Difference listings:
**********

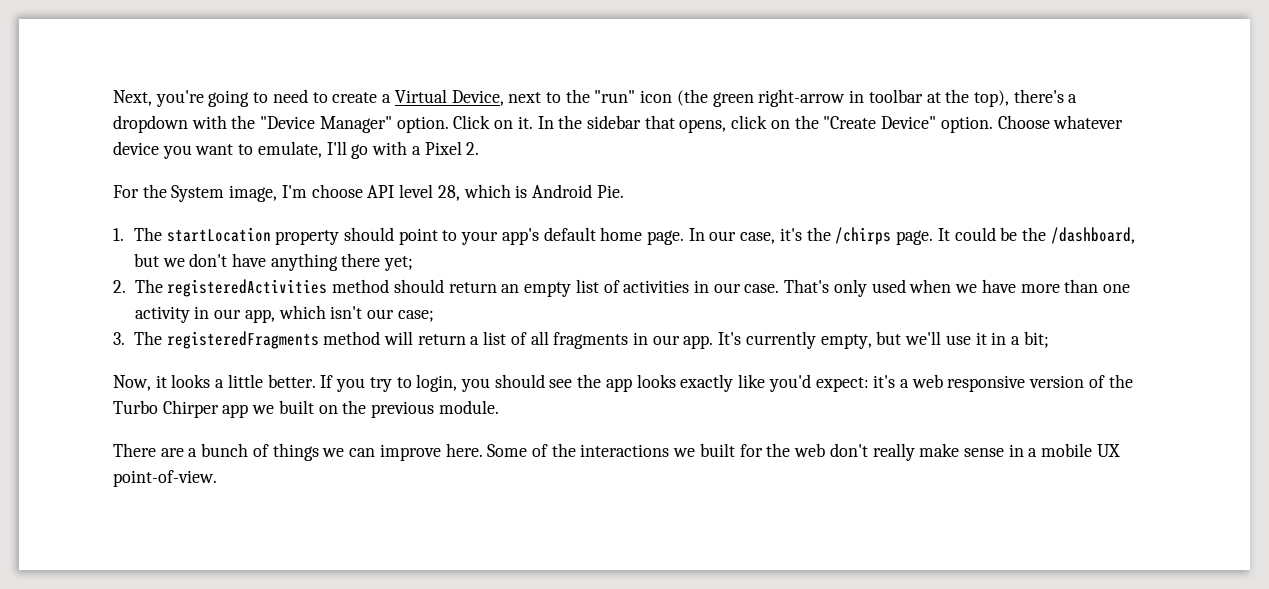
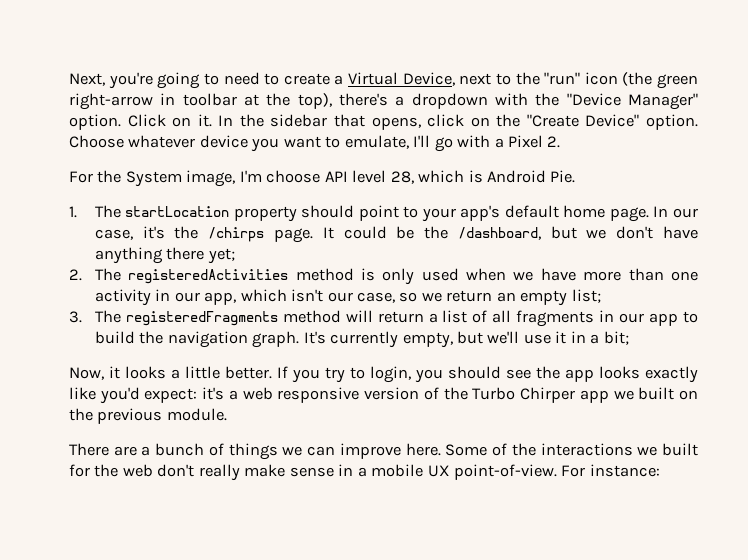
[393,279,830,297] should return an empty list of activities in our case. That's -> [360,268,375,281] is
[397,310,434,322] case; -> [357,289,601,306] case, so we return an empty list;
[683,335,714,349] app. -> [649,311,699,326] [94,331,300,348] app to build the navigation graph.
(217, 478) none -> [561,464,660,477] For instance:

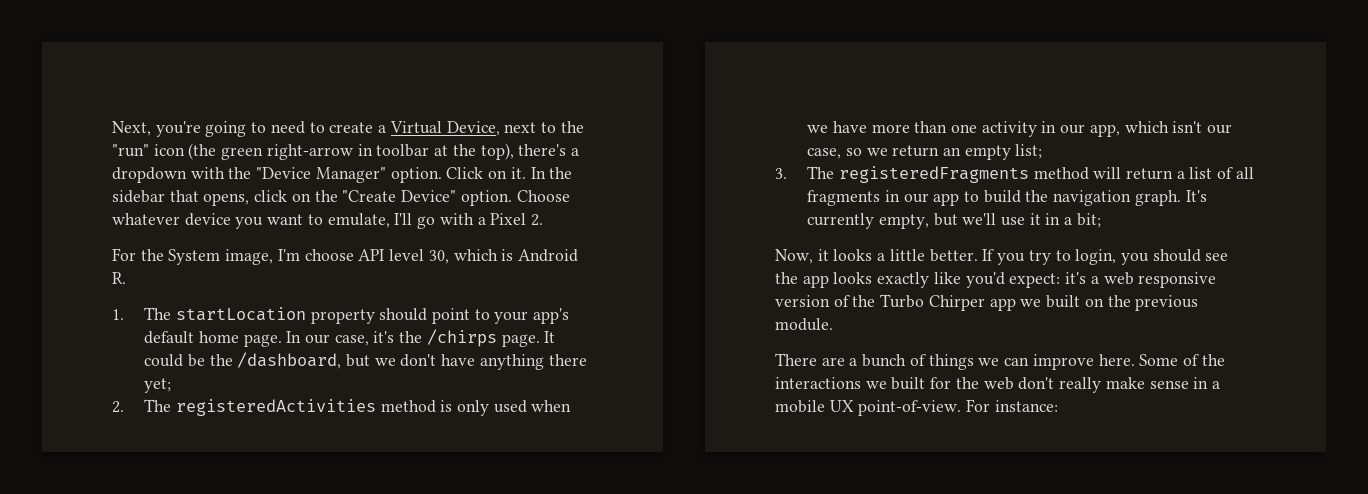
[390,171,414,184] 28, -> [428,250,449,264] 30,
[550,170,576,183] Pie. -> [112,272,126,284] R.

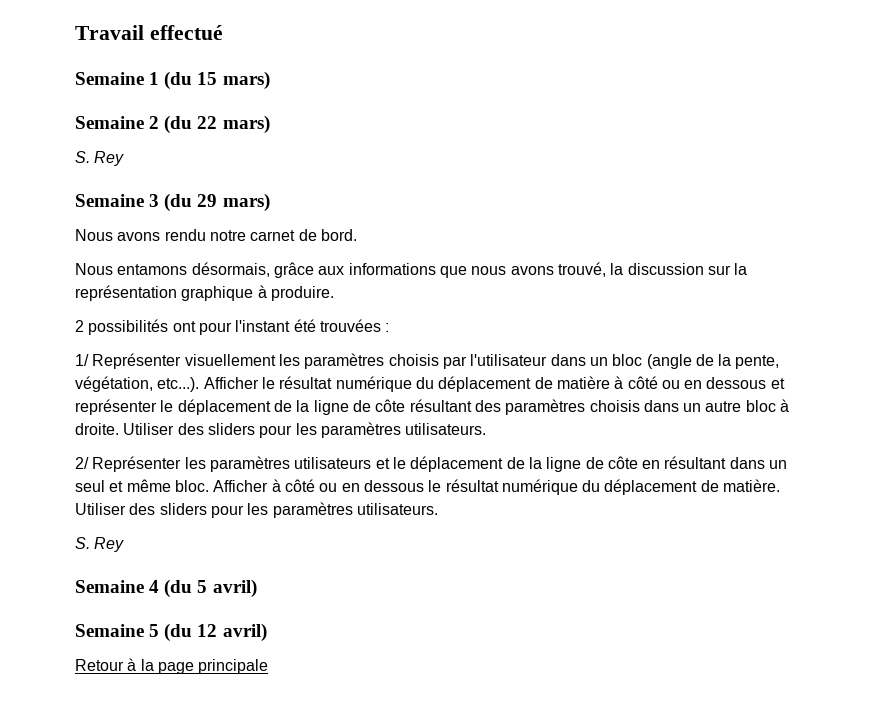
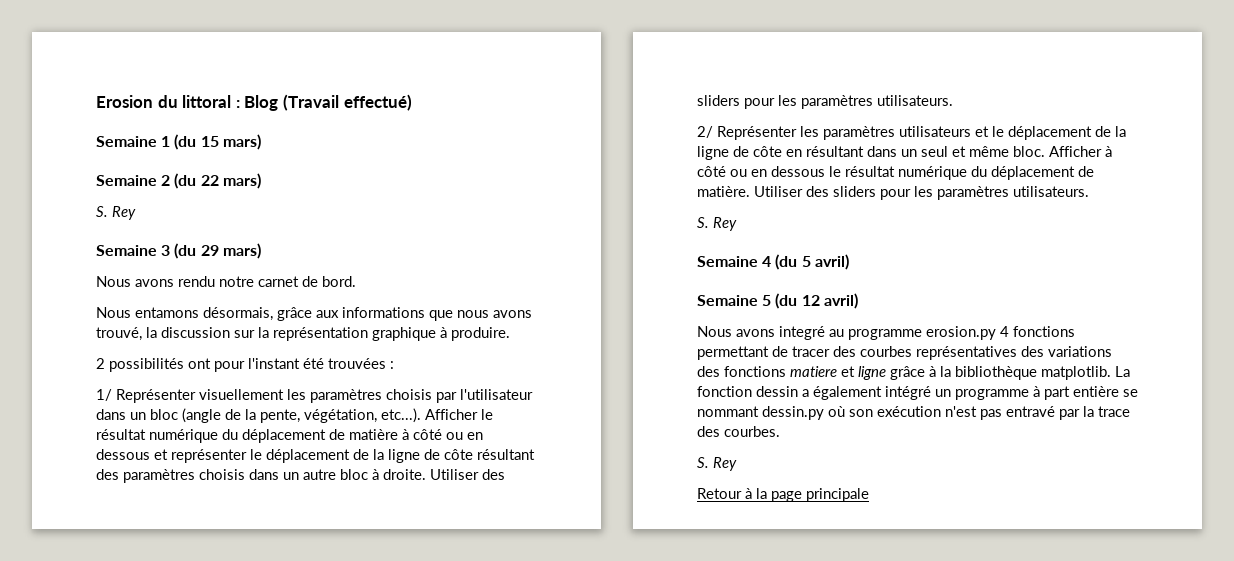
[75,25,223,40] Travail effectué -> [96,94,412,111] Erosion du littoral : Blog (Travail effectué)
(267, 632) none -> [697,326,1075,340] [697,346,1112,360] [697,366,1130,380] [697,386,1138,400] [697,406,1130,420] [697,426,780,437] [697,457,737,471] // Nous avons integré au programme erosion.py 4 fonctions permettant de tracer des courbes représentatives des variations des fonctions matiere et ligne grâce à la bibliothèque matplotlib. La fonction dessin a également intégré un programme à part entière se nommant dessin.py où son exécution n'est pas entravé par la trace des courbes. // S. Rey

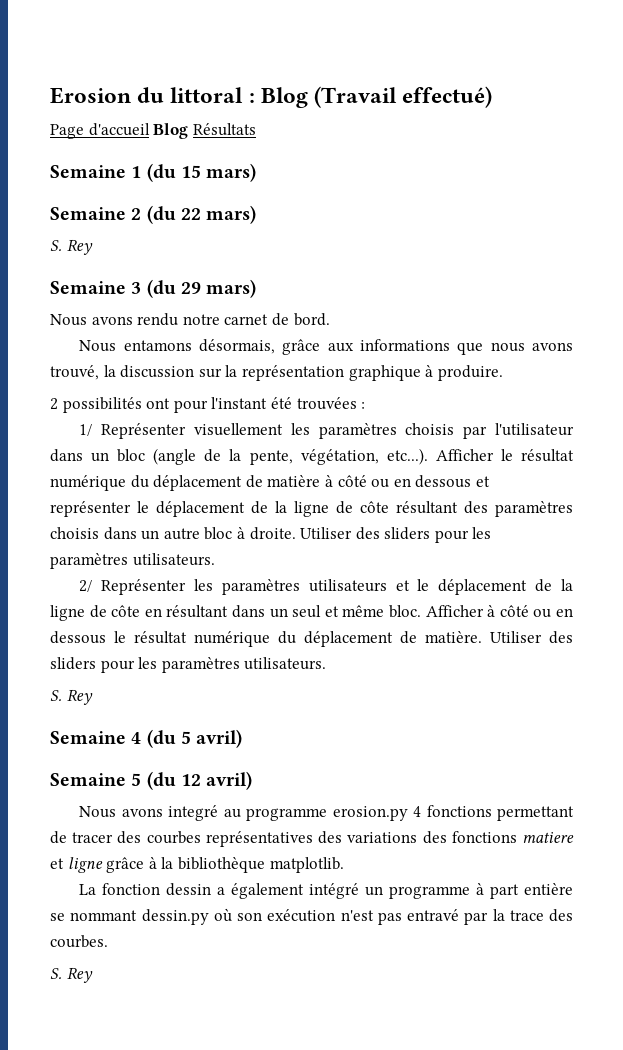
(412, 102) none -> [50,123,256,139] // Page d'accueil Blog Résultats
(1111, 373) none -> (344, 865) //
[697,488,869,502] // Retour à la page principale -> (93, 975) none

**********

■ **ACTIVITY**
Copy the records exactly as they appear, leaving every picture out.

■ **SOLUTION TO THIS EXERCISE**
[393,279,830,297] should return an empty list of activities in our case. That's -> [360,268,375,281] is
[397,310,434,322] case; -> [357,289,601,306] case, so we return an empty list;
[683,335,714,349] app. -> [649,311,699,326] [94,331,300,348] app to build the navigation graph.
(217, 478) none -> [561,464,660,477] For instance:

[390,171,414,184] 28, -> [428,250,449,264] 30,
[550,170,576,183] Pie. -> [112,272,126,284] R.

[75,25,223,40] Travail effectué -> [96,94,412,111] Erosion du littoral : Blog (Travail effectué)
(267, 632) none -> [697,326,1075,340] [697,346,1112,360] [697,366,1130,380] [697,386,1138,400] [697,406,1130,420] [697,426,780,437] [697,457,737,471] // Nous avons integré au programme erosion.py 4 fonctions permettant de tracer des courbes représentatives des variations des fonctions matiere et ligne grâce à la bibliothèque matplotlib. La fonction dessin a également intégré un programme à part entière se nommant dessin.py où son exécution n'est pas entravé par la trace des courbes. // S. Rey

(412, 102) none -> [50,123,256,139] // Page d'accueil Blog Résultats
(1111, 373) none -> (344, 865) //
[697,488,869,502] // Retour à la page principale -> (93, 975) none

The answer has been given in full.